É um corredor por onde circulam os rumores do mundo: as paredes do corredor que liga os teatros de Pompeia estão gravadas com grafites que testemunham a vida quotidiana da cidade destruída em 79 pela erupção do Vesúvio.

Amor, sexo, insultos, desenhos… A equipe de pesquisadores liderada por Eloïse Letellier-Taillefer e Louis Autin (Universidade Sorbonne) e Marie-Adeline Le Guennec (Université Québec à Montréal) conhece bem essas mensagens.

“Esses grafites são incisos com diferentes tipos de ferramentas pontiagudas, no revestimento pintado, que era a decoração habitual de todas as paredes interiores”, explica Eloïse Letellier-Taillefer à AFP. “Com o passar do tempo, esse revestimento vai se deteriorando e ler o grafite hoje não é fácil”, enfatiza.

Apoiando-se na inovação tecnológica que permite captar o mais ligeiro relevo destes vestígios, os investigadores – apoiados por inúmeras instituições internacionais e com a colaboração do Parque Arqueológico de Pompeia – procuram situá-los no seu contexto espacial, em benefício da investigação e do público em geral.

Em 2022, a equipe já havia mergulhado no corredor de 27 m de comprimento, 3 m de largura e 8 m de altura descoberto em 1794. “Essa campanha nos permitiu localizar, ler, decifrar e encontrar grafites que já haviam sido observados antes de nós”, diz Eloïse Letellier-Taillefer.

“Mas desta vez, trabalhando com lanternas, vimos também que a luz rasteira era necessária para a observação detalhada desses grafites. E descobrimos um grande número de novos grafites que nunca haviam sido lidos antes de nós, textos e imagens”, acrescenta.

Ao todo, 79 novos grafites completaram o corpus de mensagens estabelecido no início do século XIX.

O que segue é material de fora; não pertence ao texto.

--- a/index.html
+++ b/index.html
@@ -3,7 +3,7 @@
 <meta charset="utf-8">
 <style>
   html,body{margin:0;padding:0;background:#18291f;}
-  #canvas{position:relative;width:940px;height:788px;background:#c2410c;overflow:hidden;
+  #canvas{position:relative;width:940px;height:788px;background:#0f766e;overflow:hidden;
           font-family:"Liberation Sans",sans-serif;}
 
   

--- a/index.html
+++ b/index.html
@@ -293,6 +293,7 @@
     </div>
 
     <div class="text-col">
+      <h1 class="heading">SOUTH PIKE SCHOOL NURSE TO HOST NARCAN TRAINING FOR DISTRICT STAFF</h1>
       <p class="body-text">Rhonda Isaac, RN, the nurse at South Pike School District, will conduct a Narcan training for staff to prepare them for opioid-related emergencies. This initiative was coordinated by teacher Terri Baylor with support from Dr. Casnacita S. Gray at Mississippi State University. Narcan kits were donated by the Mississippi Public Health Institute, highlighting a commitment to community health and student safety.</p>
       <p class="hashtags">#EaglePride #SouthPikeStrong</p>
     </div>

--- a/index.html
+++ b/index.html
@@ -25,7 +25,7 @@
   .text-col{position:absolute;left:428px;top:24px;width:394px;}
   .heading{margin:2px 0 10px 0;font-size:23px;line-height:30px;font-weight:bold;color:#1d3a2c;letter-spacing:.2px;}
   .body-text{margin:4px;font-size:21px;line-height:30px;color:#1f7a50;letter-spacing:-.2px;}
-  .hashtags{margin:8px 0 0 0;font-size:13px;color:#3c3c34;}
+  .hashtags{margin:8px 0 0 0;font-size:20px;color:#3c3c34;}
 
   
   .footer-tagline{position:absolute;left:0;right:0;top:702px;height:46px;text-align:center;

Mas como “mostrar visualmente os resultados da nossa pesquisa? Estávamos lutando para fazer isso”, explica ela.

– 15.000 imagens –

Decidiram então utilizar imagens de transformação de reflectividade (Reflectance Transformation Imaging/RTI), uma inovação tecnológica apoiada nomeadamente pela empresa Mercurio Imaging: “é uma técnica fotográfica que nos permite ter imagens 2D, mas com uma dimensão adicional, nomeadamente a luz”, explica à AFP Eloi Gattet, o fundador da empresa.

Foto enviada em 3 de fevereiro de 2026 pela Universidade de Quebec em Montreal mostrando pichações na parede que liga os teatros de Pompéia (UQAM (Universidade de Quebec em Montreal)/AFP - Pierre Taillefer)
Foto enviada em 3 de fevereiro de 2026 pela Universidade de Quebec em Montreal mostrando pichações na parede que liga os teatros de Pompéia (UQAM (Universidade de Quebec em Montreal)/AFP – Pierre Taillefer)

“Permite tirar fotografias reluzentes, como se tivesse uma lanterna, e captar micro-relevos. Está entre a fotografia e o 3D”, acrescenta.

Embora a técnica seja conhecida por obras de arte, nunca foi utilizada em tão grande escala, em seções inteiras de paredes.

Durante cinco noites de setembro passado, pesquisadores e equipes técnicas da Mercurio Imaging fotografaram e digitalizaram o corredor com uma câmera cercada por múltiplas luzes formando uma cúpula.

Quase 15 mil imagens foram tiradas, cobrindo ambas as paredes.

O resultado é a conclusão do projeto “Corridor Sounds” e o lançamento de uma plataforma que permite a visualização de graffiti (www.bdc-pompei.com). Inicialmente reservado a investigadores, será aberto ao público em geral nas próximas semanas.

– Gladiadores –

Esta será a oportunidade de descobrir esta declaração de amor “Erato amat…” (Erato ama…), sem sabermos quem é o escolhido. “O pedaço de gesso onde caiu o graffito, infelizmente nunca saberemos quem é amado”, explica Marie-Adeline Le Guennec.

“Nem sempre se deve esperar declarações poéticas e muito letradas. Há também muitos insultos que utilizam o léxico sexual”, desenvolve Louis Autin, que sublinha “a diversidade dos desenhos. São extremamente ricos e detalhados”.

Como por exemplo este graffito extraordinário, incrível em vida, colocando dois gladiadores frente a frente em pleno movimento.

“A habilidade gráfica das pessoas que deixaram esses desenhos ainda impressiona”, maravilham-se os pesquisadores, que continuam cautelosos quanto à identidade desses artistas amadores: “gente que não ia ao teatro porque não fala sobre isso, soldados de passagem… Nosso viés é dar uma atenção científica muito escrupulosa a essas inscrições para torná-las objetos da história da cultura popular”, enfatizam.